Data for processing >>
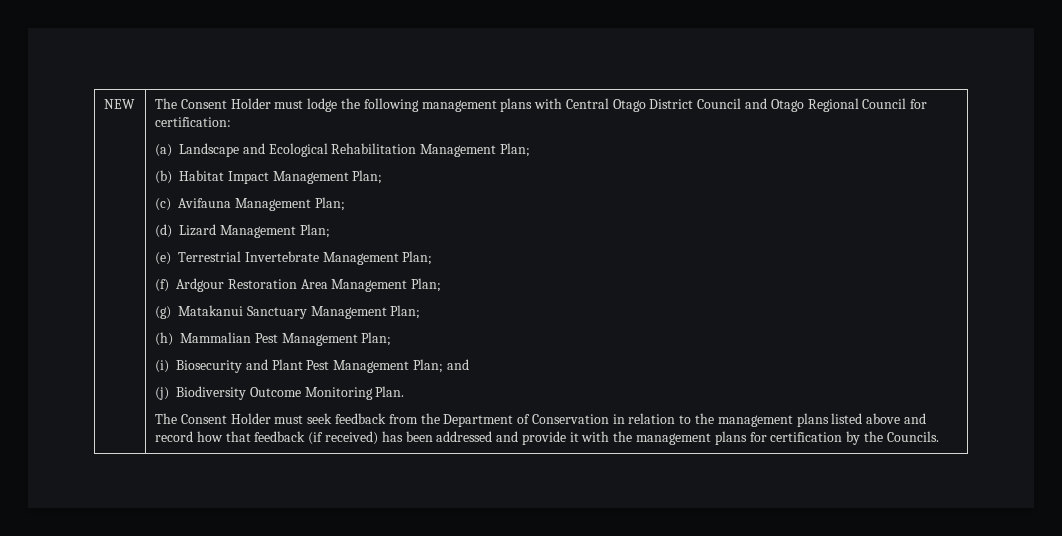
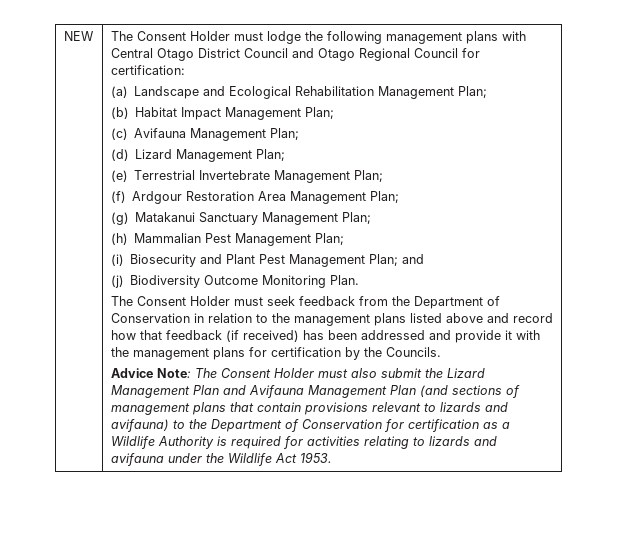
+ Advice Note: The Consent Holder must also submit the Lizard Management Plan and Avifauna Management Plan (and sections of management plans that contain provisions relevant to lizards and avifauna) to the Department of Conservation for certification as a Wildlife Authority is required for activities relating to lizards and avifauna under the Wildlife Act 1953.

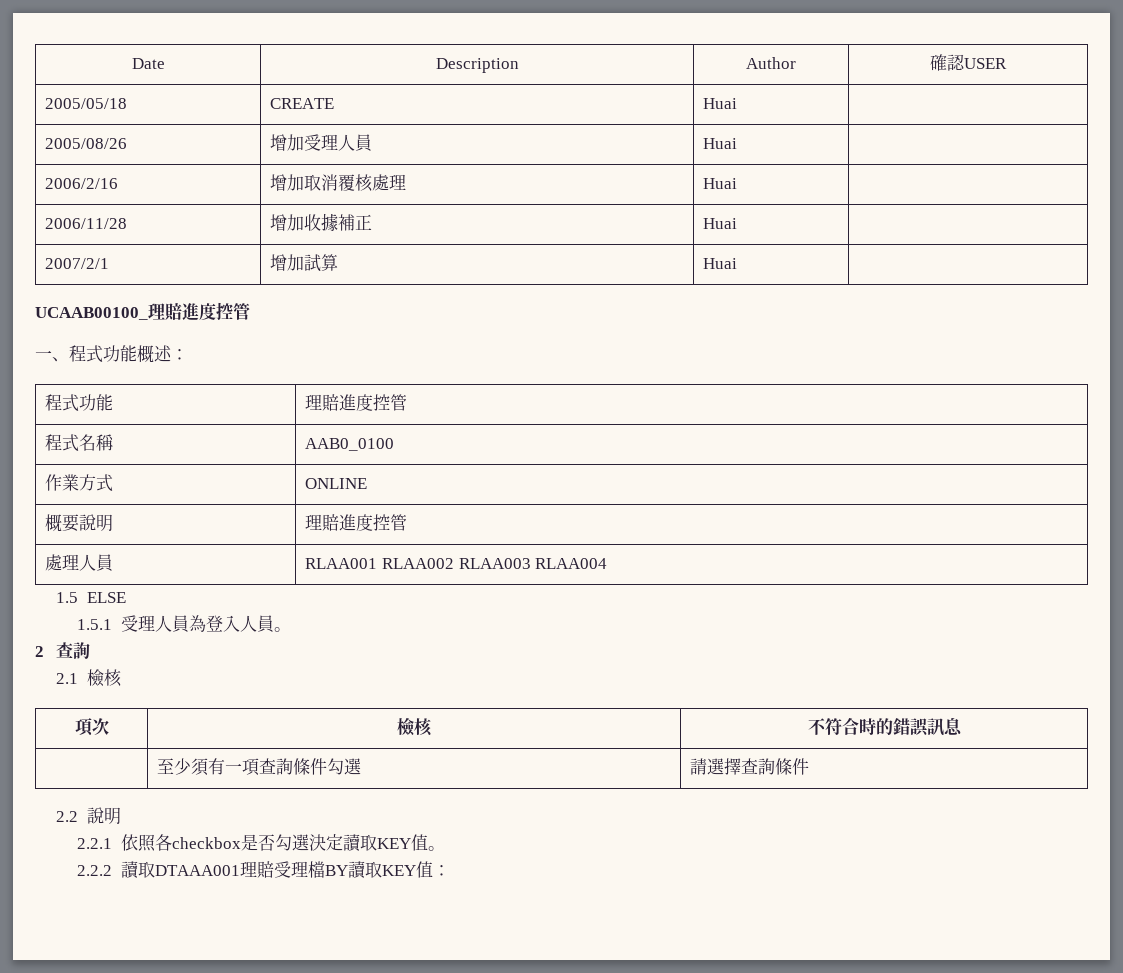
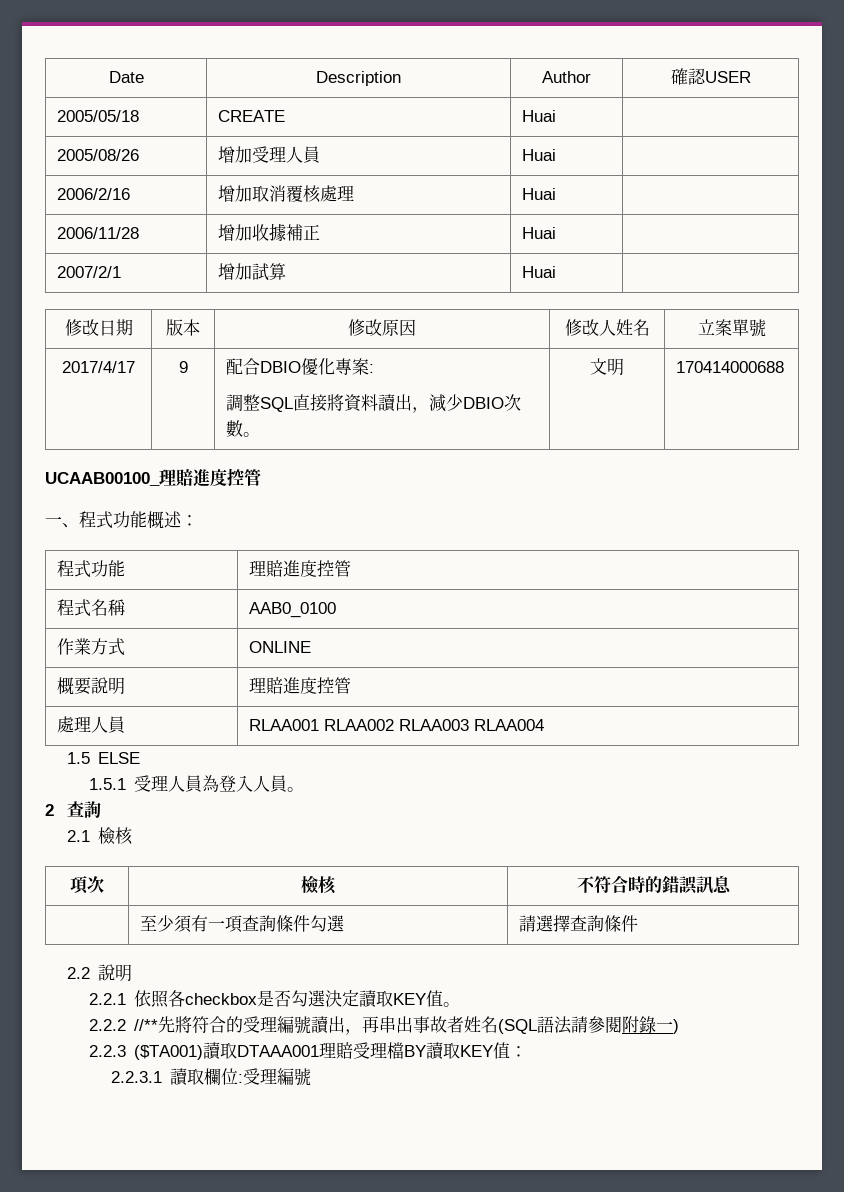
+ 修改日期 | 版本 | 修改原因 | 修改人姓名 | 立案單號
+ 2017/4/17 | 9 | 配合DBIO優化專案:
+ 調整SQL直接將資料讀出，減少DBIO次數。 | 文明 | 170414000688
- 2.2.2讀取DTAAA001理賠受理檔BY讀取KEY值：
+ 2.2.2 //**先將符合的受理編號讀出，再串出事故者姓名(SQL語法請參閱附錄一)
+ 2.2.3 ($TA001)讀取DTAAA001理賠受理檔BY讀取KEY值：
+ 2.2.3.1讀取欄位:受理編號

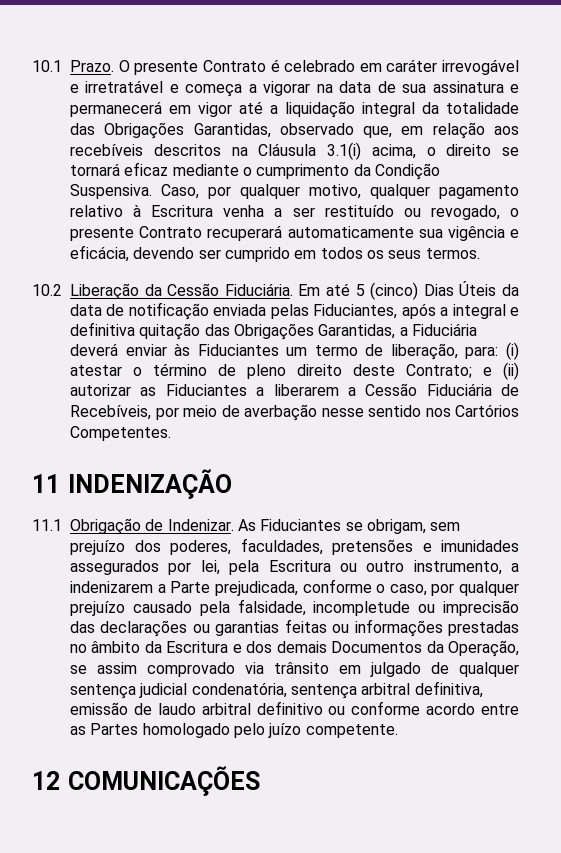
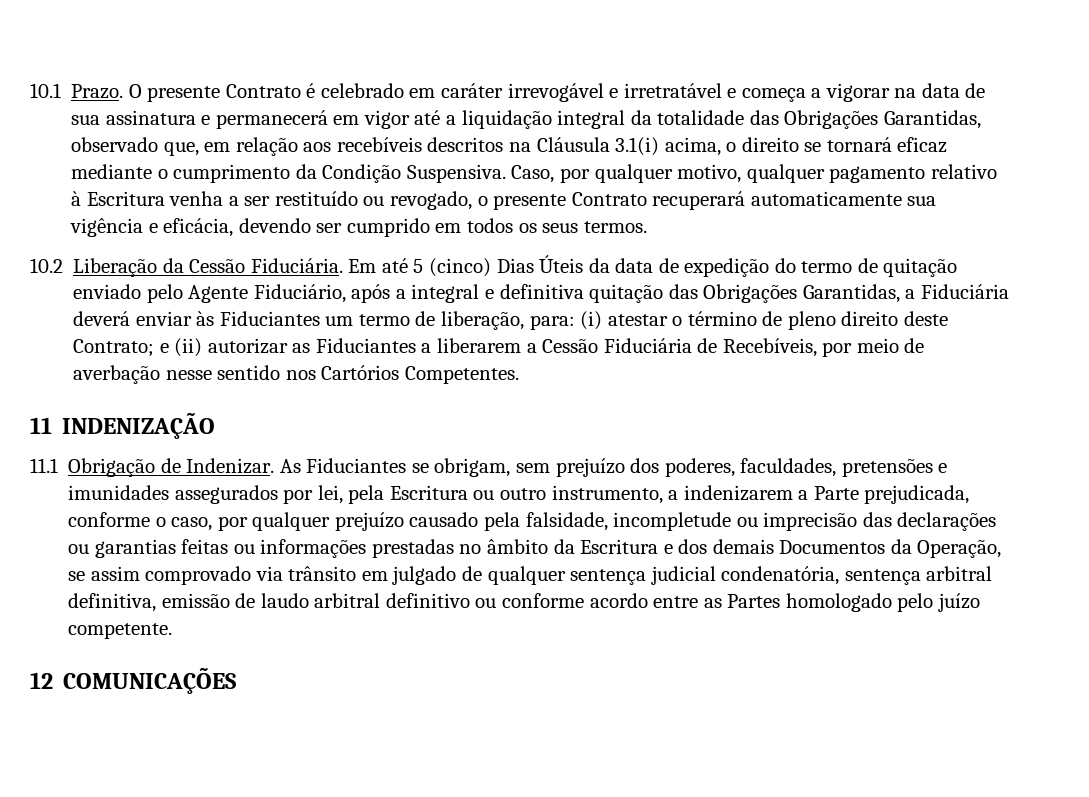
- Em até 5 (cinco) Dias Úteis da data de notificação enviada pelas Fiduciantes, após a integral e definitiva quitação das Obrigações Garantidas, a Fiduciária deverá enviar às Fiduciantes um termo de liberação, para: (i) atestar o término de pleno direito deste Contrato; e (ii) autorizar as Fiduciantes a liberarem a Cessão Fiduciária de Recebíveis, por meio de averbação nesse sentido nos Cartórios Competentes.
+ Em até 5 (cinco) Dias Úteis da data de expedição do termo de quitação enviado pelo Agente Fiduciário, após a integral e definitiva quitação das Obrigações Garantidas, a Fiduciária deverá enviar às Fiduciantes um termo de liberação, para: (i) atestar o término de pleno direito deste Contrato; e (ii) autorizar as Fiduciantes a liberarem a Cessão Fiduciária de Recebíveis, por meio de averbação nesse sentido nos Cartórios Competentes.

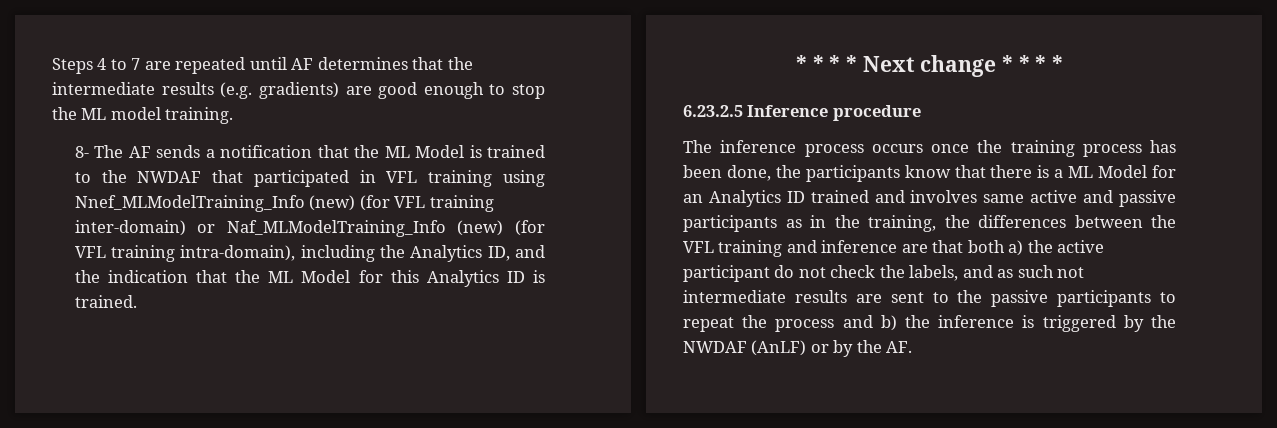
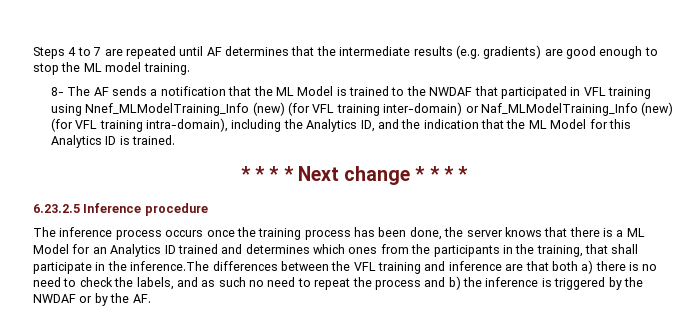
- The inference process occurs once the training process has been done, the participants know that there is a ML Model for an Analytics ID trained and involves same active and passive participants as in the training, the differences between the VFL training and inference are that both a) the active participant do not check the labels, and as such not intermediate results are sent to the passive participants to repeat the process and b) the inference is triggered by the NWDAF (AnLF) or by the AF.
+ The inference process occurs once the training process has been done, the server knows that there is a ML Model for an Analytics ID trained and determines which ones from the participants in the training, that shall participate in the inference.The differences between the VFL training and inference are that both a) there is no need to check the labels, and as such no need to repeat the process and b) the inference is triggered by the NWDAF or by the AF.

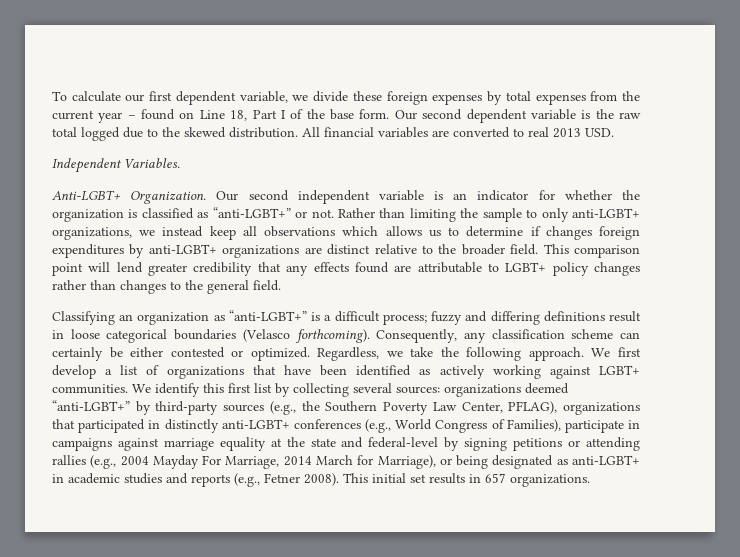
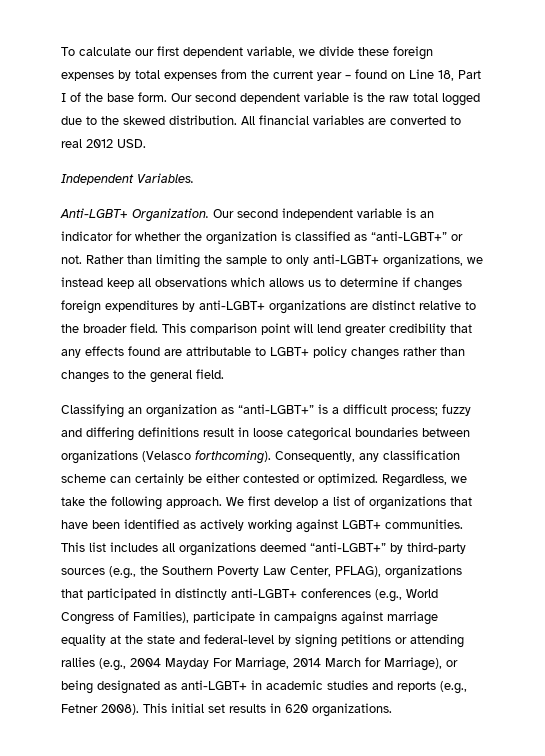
- All financial variables are converted to real 2013 USD.
+ All financial variables are converted to real 2012 USD.
- Classifying an organization as “anti-LGBT+” is a difficult process; fuzzy and differing definitions result in loose categorical boundaries (Velasco forthcoming).
+ Classifying an organization as “anti-LGBT+” is a difficult process; fuzzy and differing definitions result in loose categorical boundaries between organizations (Velasco forthcoming).
- We identify this first list by collecting several sources: organizations deemed “anti-LGBT+” by third-party sources (e.g., the Southern Poverty Law Center, PFLAG), organizations that participated in distinctly anti-LGBT+ conferences (e.g., World Congress of Families), participate in campaigns against marriage equality at the state and federal-level by signing petitions or attending rallies (e.g., 2004 Mayday For Marriage, 2014 March for Marriage), or being designated as anti-LGBT+ in academic studies and reports (e.g., Fetner 2008).
+ This list includes all organizations deemed “anti-LGBT+” by third-party sources (e.g., the Southern Poverty Law Center, PFLAG), organizations that participated in distinctly anti-LGBT+ conferences (e.g., World Congress of Families), participate in campaigns against marriage equality at the state and federal-level by signing petitions or attending rallies (e.g., 2004 Mayday For Marriage, 2014 March for Marriage), or being designated as anti-LGBT+ in academic studies and reports (e.g., Fetner 2008).
- This initial set results in 657 organizations.
+ This initial set results in 620 organizations.

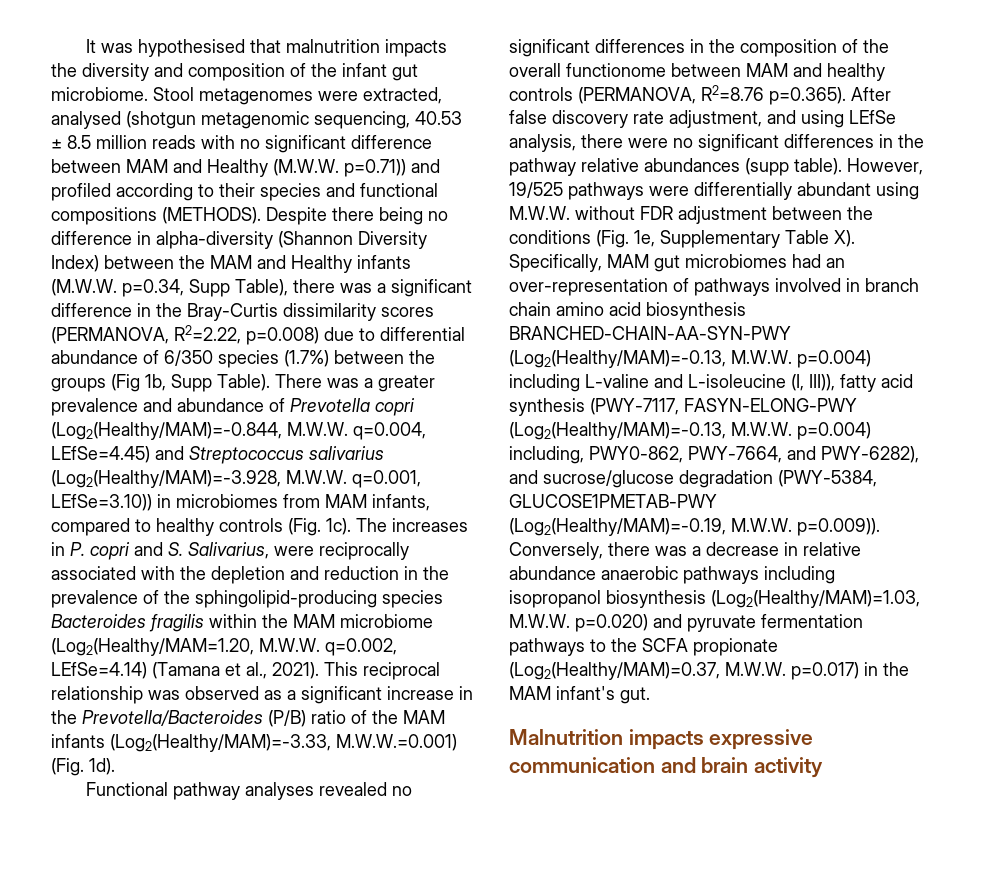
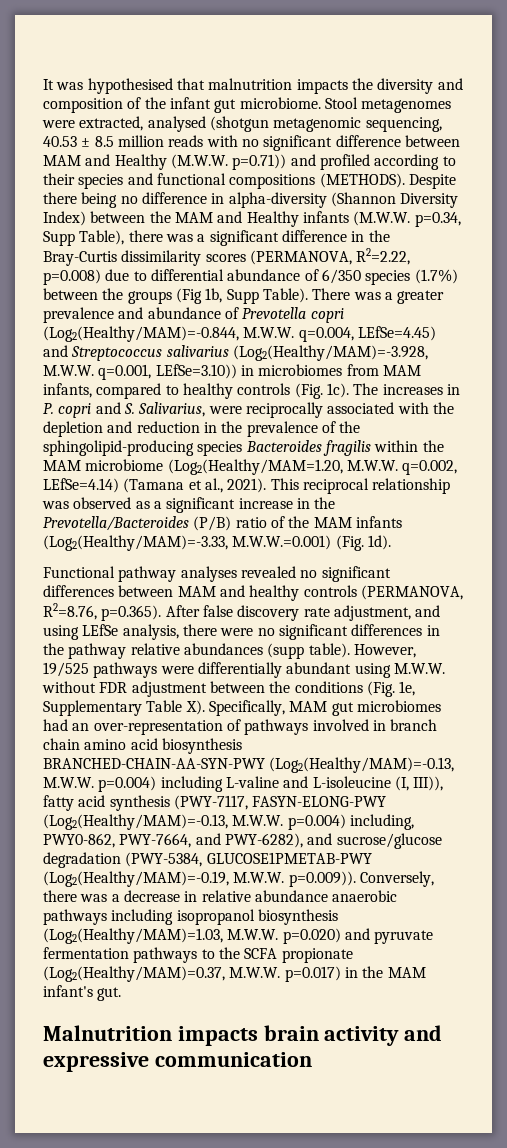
- Functional pathway analyses revealed no significant differences in the composition of the overall functionome between MAM and healthy controls (PERMANOVA, R2=8.76 p=0.365). After false discovery rate adjustment, and using LEfSe analysis, there were no significant differences in the pathway relative abundances (supp table).
+ Functional pathway analyses revealed no significant differences between MAM and healthy controls (PERMANOVA, R2=8.76, p=0.365). After false discovery rate adjustment, and using LEfSe analysis, there were no significant differences in the pathway relative abundances (supp table).
- Malnutrition impacts expressive communication and brain activity
+ Malnutrition impacts brain activity and expressive communication

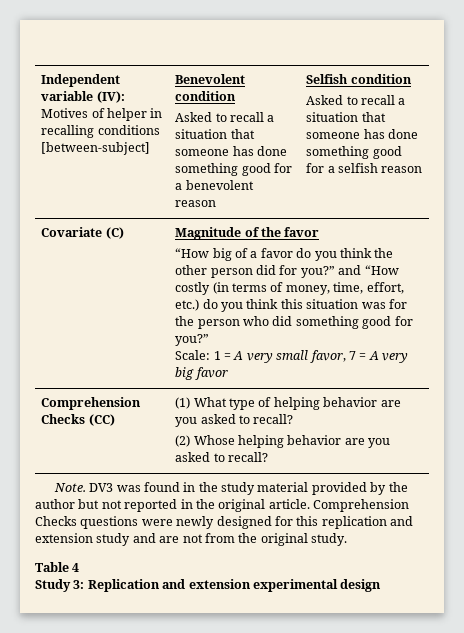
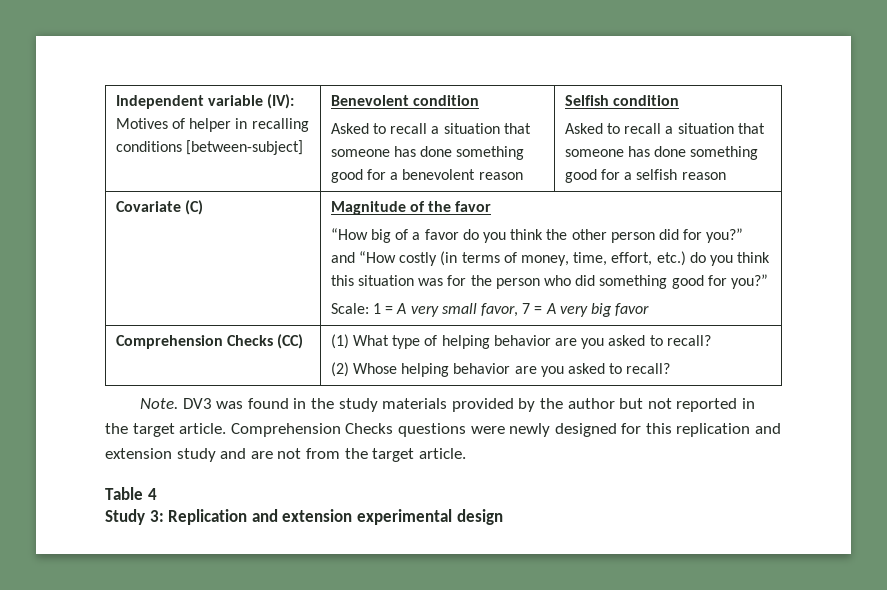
- DV3 was found in the study material provided by the author but not reported in the original article.
+ DV3 was found in the study materials provided by the author but not reported in the target article.
- Comprehension Checks questions were newly designed for this replication and extension study and are not from the original study.
+ Comprehension Checks questions were newly designed for this replication and extension study and are not from the target article.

Assignment >>
Copy exactly, without pictures, the lines above from the one with "organizations (Velasco forthcoming)." down to the one with "- Functional pathway", inclusive.

Response >>
+ Classifying an organization as “anti-LGBT+” is a difficult process; fuzzy and differing definitions result in loose categorical boundaries between organizations (Velasco forthcoming).
- We identify this first list by collecting several sources: organizations deemed “anti-LGBT+” by third-party sources (e.g., the Southern Poverty Law Center, PFLAG), organizations that participated in distinctly anti-LGBT+ conferences (e.g., World Congress of Families), participate in campaigns against marriage equality at the state and federal-level by signing petitions or attending rallies (e.g., 2004 Mayday For Marriage, 2014 March for Marriage), or being designated as anti-LGBT+ in academic studies and reports (e.g., Fetner 2008).
+ This list includes all organizations deemed “anti-LGBT+” by third-party sources (e.g., the Southern Poverty Law Center, PFLAG), organizations that participated in distinctly anti-LGBT+ conferences (e.g., World Congress of Families), participate in campaigns against marriage equality at the state and federal-level by signing petitions or attending rallies (e.g., 2004 Mayday For Marriage, 2014 March for Marriage), or being designated as anti-LGBT+ in academic studies and reports (e.g., Fetner 2008).
- This initial set results in 657 organizations.
+ This initial set results in 620 organizations.

- Functional pathway analyses revealed no significant differences in the composition of the overall functionome between MAM and healthy controls (PERMANOVA, R2=8.76 p=0.365). After false discovery rate adjustment, and using LEfSe analysis, there were no significant differences in the pathway relative abundances (supp table).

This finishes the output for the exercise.